On what scale should inflationary observables be constrained?
Marina Cortês, Andrew R Liddle, Pia Mukherjee
TL;DR
The paper addresses how the scale at which inflationary observables are constrained affects the interpretation of parameters, especially when scalar running is allowed. It implements the full hierarchy of inflationary consistency equations to enforce cross-scale relations and uses MCMC (CosmoMC) on WMAP3 data to identify an optimal presentation scale, found to be $k_{\rm dec} = 0.017\,{\rm Mpc}^{-1}$. At this scale, the marginalized constraints on $n_S$ and $dn_S/d\ln k$ are tighter and the $n_S$–$r$ plane shows a minimized 95% contour area, compared to scales like $k=0.002\,{\rm Mpc}^{-1}$. Extending the analysis with additional data preserves the decorrelation scale near $0.016$–$0.017\,{\rm Mpc}^{-1}$ and yields similar conclusions, while models without running exhibit reduced scale sensitivity. The work provides a practical guideline for presenting inflationary constraints that mitigates artificial degradation due to running and improves cross-scale comparison of models.
Abstract
We examine the choice of scale at which constraints on inflationary observables are presented.
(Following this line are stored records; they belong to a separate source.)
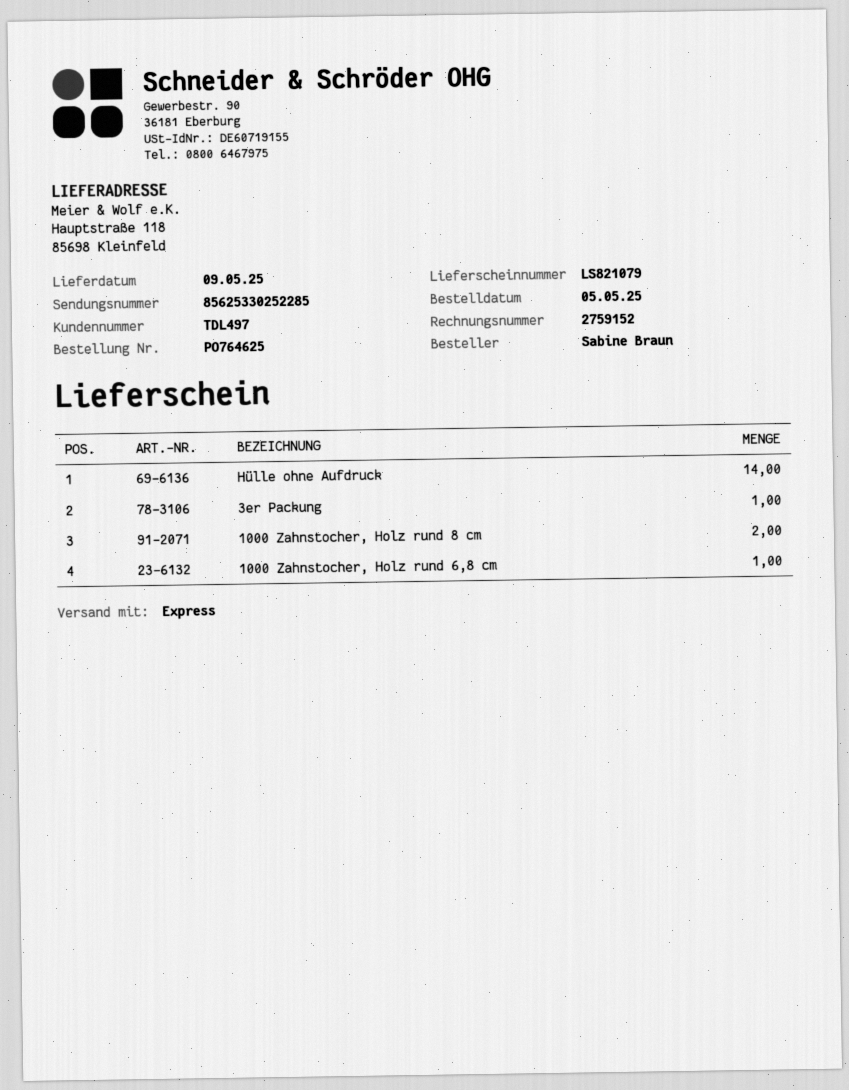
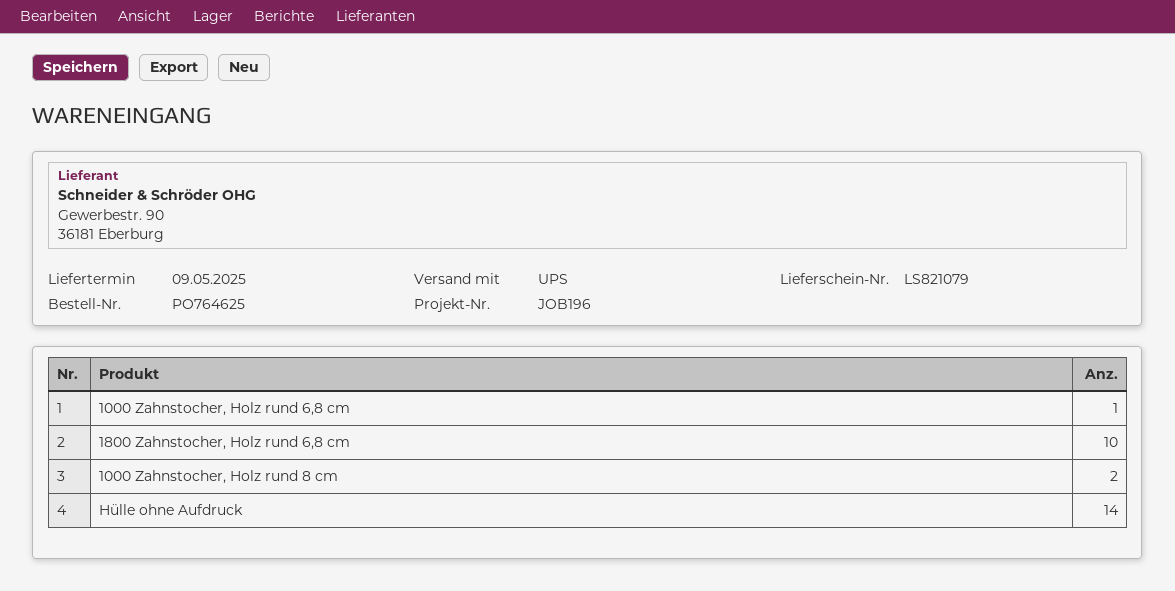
shipping method: express -> UPS
3er Packung: 1 -> none
1800 Zahnstocher, Holz rund 6,8 cm: none -> 10

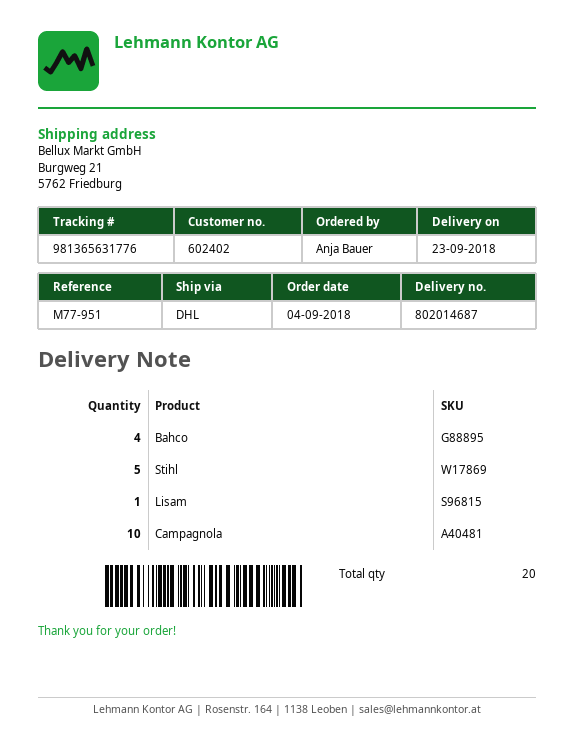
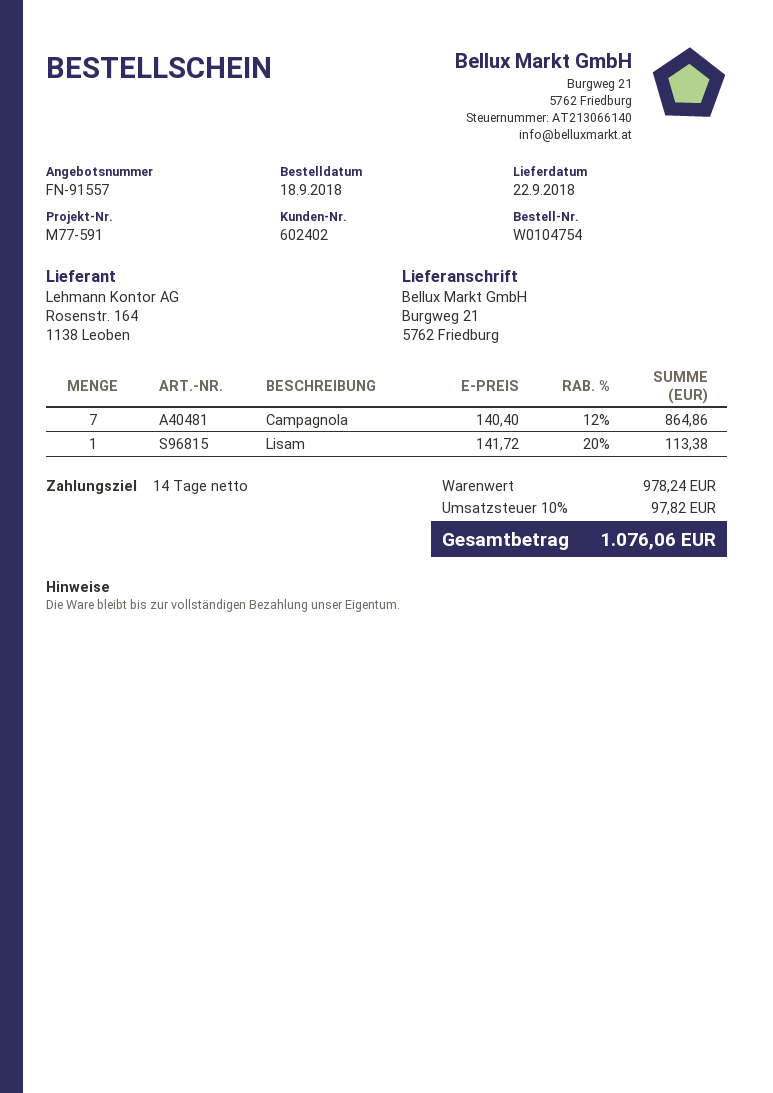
order date: 2018-09-04 -> 2018-09-18
delivery date: 2018-09-23 -> 2018-09-22
reference: M77-951 -> M77-591
Bahco: 4 -> none
Stihl: 5 -> none
Campagnola: 10 -> 7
We describe an implementation of the hierarchy of inflationary consistency equations which ensures that they remain enforced on different scales, and then seek to optimize the scale for presentation of constraints on marginalized inflationary parameters from WMAP3 data. For models with spectral index running, we find a strong variation of the constraints through the range of observational scales available, and optimize by finding the scale which decorrelates constraints on the spectral index n_S and the running. This scale is k=0.017 Mpc^{-1}, and gives a reduction by a factor of more than four in the allowed parameter area in the n_S-r plane (r being the tensor-to-scalar ratio) relative to k=0.002 Mpc^{-1}. These optimized constraints are similar to those obtained in the no-running case. We also extend the analysis to a larger compilation of data, finding essentially the same conclusions.